The company “has survived the Great Depression, the Great Recession, two world wars, and 16 presidential administrations,” Huether wrote in a Fox News opinion piece when the tariffs were still being considered. The family-owned business isn’t sure it can make it through this particular presidential administration, he said.

“A study by Trade Partnership Worldwide forecasts that three years after the tariffs kick in, U.S. can production would decline by nearly 20%. That would force canning companies to cut manufacturing jobs by nearly 30%,” Huether wrote. “Further downstream, the decline in domestic can production would pressure U.S. food manufacturers to cut nearly 40,000 union and non-union jobs.”

With the new tariff triggered, Huether noted that Independent Can “won’t be the only ones in trouble. Their plan threatens tens of thousands of U.S. manufacturing jobs and would increase the price of canned goods across the country.”

Consumer groups also warned that the “new levies will mean higher prices for canned soups, vegetables and other products at a time when food prices have already been driven upward by inflation.”

The move comes in the wake of a Biden tariff binge that also included new hikes on solar panel companies who were reportedly dodging tariffs on Chinese-made goods, which was rooted out by the Commerce Department investigation that began last year.

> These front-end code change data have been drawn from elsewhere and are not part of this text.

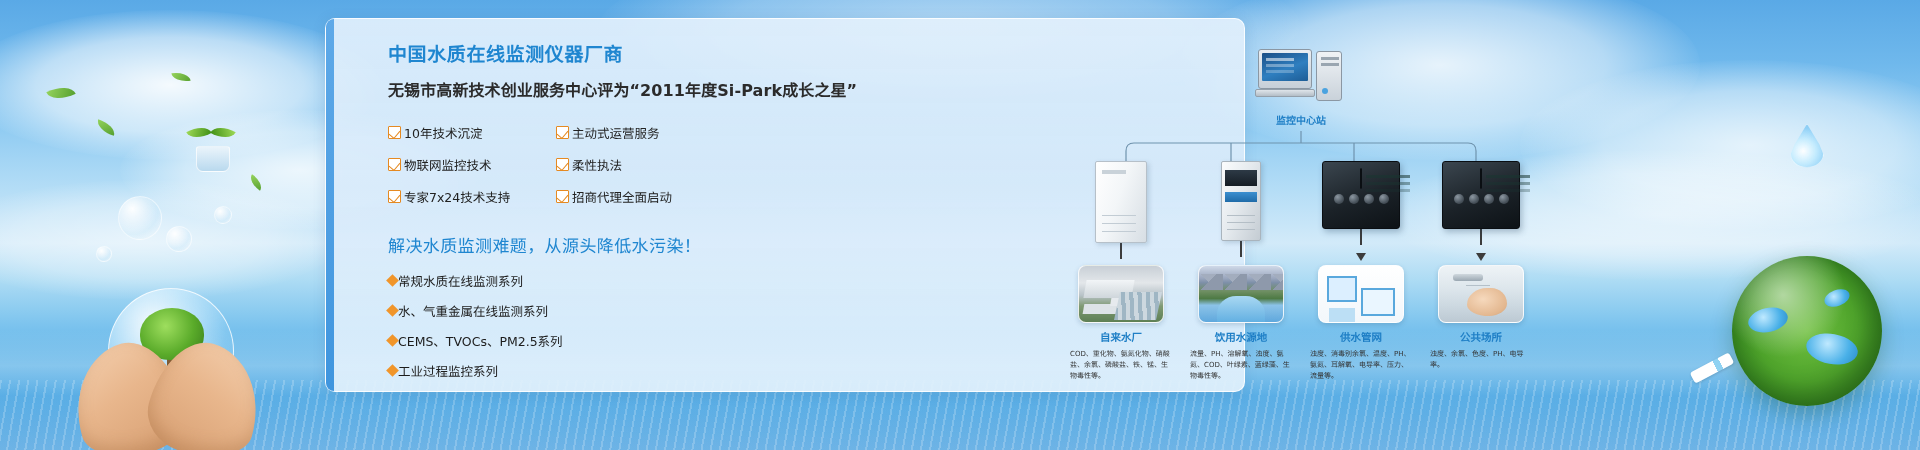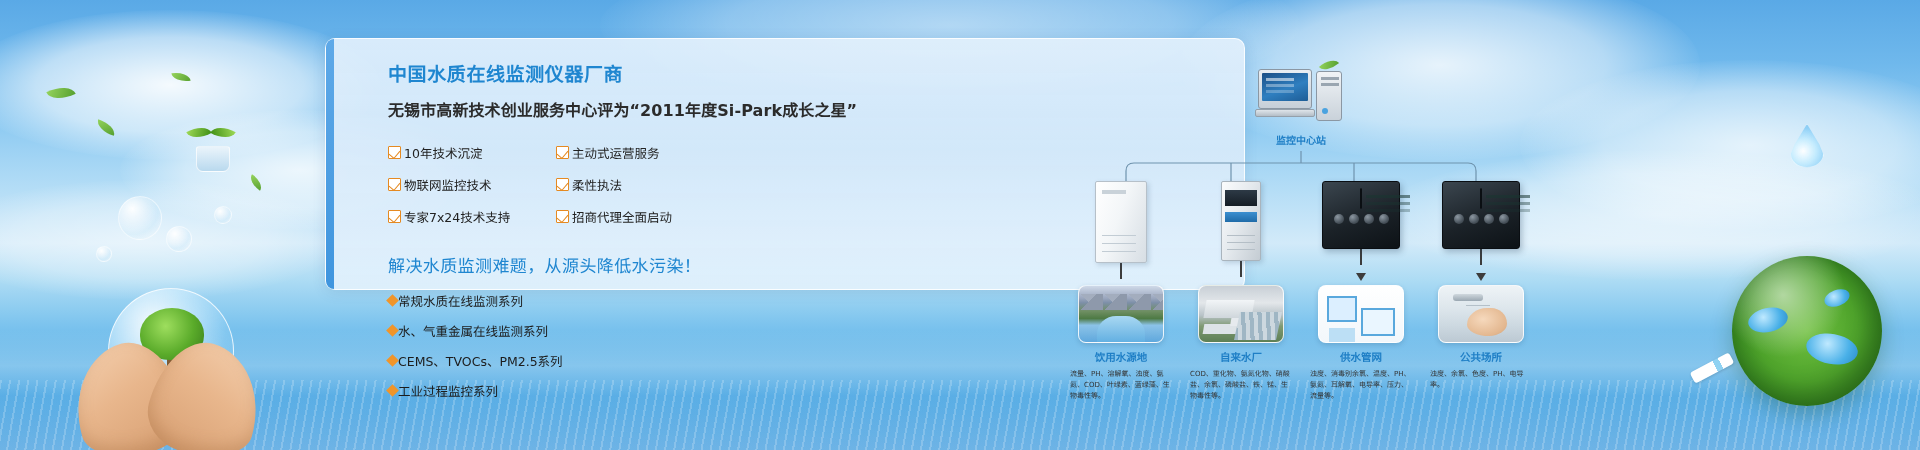--- a/index.html
+++ b/index.html
@@ -149,8 +149,8 @@
 
   
   .panel {
-    position: absolute; left: 325px; top: 38px;
-    width: 920px; height: 252px;
+    position: absolute; left: 325px; top: 18px;
+    width: 920px; height: 374px;
     background: linear-gradient(180deg, rgba(226,240,252,.92) 0%, rgba(216,234,250,.90) 45%, rgba(226,241,252,.92) 100%);
     border: 1px solid rgba(255,255,255,.85);
     border-radius: 10px;

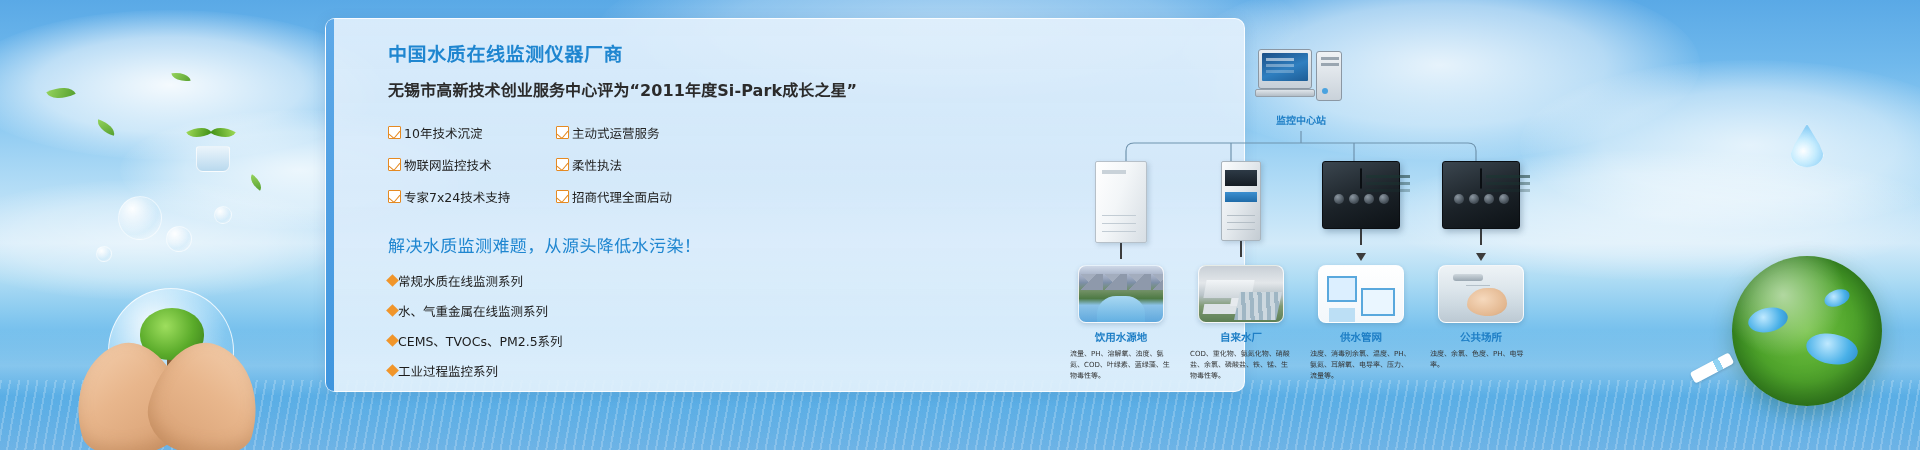--- a/index.html
+++ b/index.html
@@ -603,14 +603,14 @@
 
       <div class="scenarios">
         <div class="scene">
+          <div class="thumb t2"></div>
+          <div class="scene-title">自来水厂</div>
+          <div class="scene-desc">COD、重化物、氨氮化物、硝酸盐、余氯、磷酸盐、铁、锰、生物毒性等。</div>
+        </div>
+        <div class="scene">
           <div class="thumb t1"></div>
           <div class="scene-title">饮用水源地</div>
           <div class="scene-desc">流量、PH、溶解氧、浊度、氨氮、COD、叶绿素、蓝绿藻、生物毒性等。</div>
-        </div>
-        <div class="scene">
-          <div class="thumb t2"></div>
-          <div class="scene-title">自来水厂</div>
-          <div class="scene-desc">COD、重化物、氨氮化物、硝酸盐、余氯、磷酸盐、铁、锰、生物毒性等。</div>
         </div>
         <div class="scene">
           <div class="thumb t3"></div>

“The U.S. Department of Commerce is out of step with the administration’s clean energy goals, and we fundamentally disagree with their decision,” said Abigail Ross Hopper, head of the Solar Energy Industries Association, as reported by NPR.

“It will take at least three to five years to ramp up domestic solar manufacturing capacity and the global supply chain will be vital in the short-term.”

The result has led to higher prices across the board, asserted MishTalk’s Mike Shedlock.

“Not only does Biden demand more clean energy, he also demands consumers pay the maximum amount for it, despite that being counterproductive to the main goal,” wrote Shedlock, who also noted that another new Biden regulation is set to trigger price hikes for all government projects. “Today we can add solar panels and soup to the list.”

“The Consumer Brands Association, a trade group representing companies such as Campbell Soup and Fresh Del Monte Produce, estimated new tariffs, if applied aggressively, could raise the prices of canned food by up to 30%,” the Journal reported.